De ce fait, les acteurs des politiques publiques de la culture peuvent et doivent se positionner plus encore comme des partenaires qui apportent une ingénierie d’appui essentielle à la conduite et la réalisation des projets et qui prennent mieux en compte les compétences et les moyens apportés par le privé.
Les politiques publiques de la culture vont également devoir se mobiliser très fortement dans les domaines associés à la RSE, dans les investissements décarbonés mais également dans la prise en compte de la nouvelle donne qui se met en place au niveau européen dans le cadre du Green deal et du New European Bahaus. Le renforcement du projet européen, priorité française par excellence, passe par des programmes d’action qui permettent, au-delà des transpositions des directives européennes, de favoriser le soutien aux initiatives qui passent le relais aux investissements à impact positif. Même les acteurs bancaires commencent à évoluer, avec l’arrivée par exemple de la NEF en première ligne qui offre des perspectives inédites.

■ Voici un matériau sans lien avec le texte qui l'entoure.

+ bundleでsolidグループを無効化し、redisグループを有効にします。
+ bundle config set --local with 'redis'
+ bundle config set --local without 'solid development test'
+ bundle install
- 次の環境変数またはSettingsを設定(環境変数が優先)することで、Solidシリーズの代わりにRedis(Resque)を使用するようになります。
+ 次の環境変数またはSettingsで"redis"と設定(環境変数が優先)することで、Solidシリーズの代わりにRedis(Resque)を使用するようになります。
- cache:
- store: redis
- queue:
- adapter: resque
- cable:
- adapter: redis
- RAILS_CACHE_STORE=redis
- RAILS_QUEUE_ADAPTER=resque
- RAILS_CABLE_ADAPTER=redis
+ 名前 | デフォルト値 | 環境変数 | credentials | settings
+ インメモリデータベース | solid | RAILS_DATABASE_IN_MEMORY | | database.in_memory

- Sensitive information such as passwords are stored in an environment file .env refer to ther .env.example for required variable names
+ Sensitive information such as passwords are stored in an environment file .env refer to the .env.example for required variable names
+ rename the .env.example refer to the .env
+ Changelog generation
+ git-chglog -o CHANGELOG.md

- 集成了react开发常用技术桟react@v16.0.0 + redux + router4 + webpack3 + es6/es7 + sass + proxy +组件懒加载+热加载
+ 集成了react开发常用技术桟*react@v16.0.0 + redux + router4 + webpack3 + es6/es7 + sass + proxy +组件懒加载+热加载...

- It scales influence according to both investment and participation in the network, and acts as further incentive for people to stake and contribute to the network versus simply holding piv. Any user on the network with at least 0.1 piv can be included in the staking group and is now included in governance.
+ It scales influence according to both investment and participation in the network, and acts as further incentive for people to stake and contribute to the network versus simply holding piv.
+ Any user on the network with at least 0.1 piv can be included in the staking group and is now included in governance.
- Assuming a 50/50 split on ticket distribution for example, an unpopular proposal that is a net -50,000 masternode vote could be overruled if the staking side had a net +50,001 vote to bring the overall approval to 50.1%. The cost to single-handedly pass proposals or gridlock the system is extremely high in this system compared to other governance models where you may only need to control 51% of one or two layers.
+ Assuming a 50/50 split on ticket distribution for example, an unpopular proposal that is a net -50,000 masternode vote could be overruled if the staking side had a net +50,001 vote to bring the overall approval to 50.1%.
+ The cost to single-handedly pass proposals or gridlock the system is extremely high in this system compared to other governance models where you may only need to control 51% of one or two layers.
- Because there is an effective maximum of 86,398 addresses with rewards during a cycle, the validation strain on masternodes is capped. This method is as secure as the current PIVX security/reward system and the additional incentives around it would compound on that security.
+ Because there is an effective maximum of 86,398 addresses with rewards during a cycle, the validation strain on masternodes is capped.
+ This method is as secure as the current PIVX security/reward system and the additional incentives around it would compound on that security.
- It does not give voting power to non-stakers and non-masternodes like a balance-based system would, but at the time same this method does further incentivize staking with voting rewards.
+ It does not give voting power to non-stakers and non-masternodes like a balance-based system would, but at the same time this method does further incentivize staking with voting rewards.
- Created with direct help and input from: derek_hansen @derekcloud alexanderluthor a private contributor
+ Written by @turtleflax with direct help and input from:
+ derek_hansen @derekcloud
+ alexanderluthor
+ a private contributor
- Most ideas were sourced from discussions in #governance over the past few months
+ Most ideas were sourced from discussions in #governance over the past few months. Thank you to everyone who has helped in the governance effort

Le travail sans relâche des acteurs des politiques culturelles, aussi imparfait soit-il, permet en définitive de consolider les fondements souvent si malmenés du modèle malrucien. La question de l’accès de la culture et aux arts doit désormais trouver ses résultats en termes de pratiques culturelles. En effet, si l’omniprésence des écrans et des outils numériques d’accès à la culture semblent autant démultiplier que bouleverser les modèles traditionnels, la pratique culturelle et la pratique artistique sont les véritables marqueurs de la place et du rôle de la culture et des arts dans notre société. Dans un monde toujours plus incertain, les nombreuses nouvelles directions ainsi engagées seront capables de compléter, prolonger et amplifier les politiques publiques de la culture au cœur de notre modèle républicain.
1 Inspiré d’André Malraux. 2 Deep fake : technique de synthèse d’images basée sur l’intelligence artificielle, consistant principalement à superposer automatiquement des images et des vidéos existantes sur d’autres images et/ou vidéos (source : Larousse.fr), elle permet notamment de concevoir des vidéos dans lesquelles on fera tenir à une personne un discours qu’elle n’a pas tenu, ou à faire des actions qu’elle n’a pas faites.
Philippe Gimet
Historien de l’art de formation, Philippe Gimet est associé et dirigeant d’agences d’ingénierie culturelle depuis 2000, il conseille au plan stratégique et opérationnel les décideurs publics et privés, tout en initiant et accompagnant des projets d’utilité publique où la culture joue un rôle central. À titre d’exemple, il fonde en 2007 une communauté d’experts internationaux de l’ingénierie culturelle comptant aujourd’hui un peu plus de 2 800 membres. Il est co-fondateur de l’Institut de Coopération pour la Culture et co-fondateur d’une chaire FAST avec l’école des Ponts Business School Paris, chaire partenariale dédiée au futur de la finance dont il est membre du conseil scientifique pour le domaine culturel.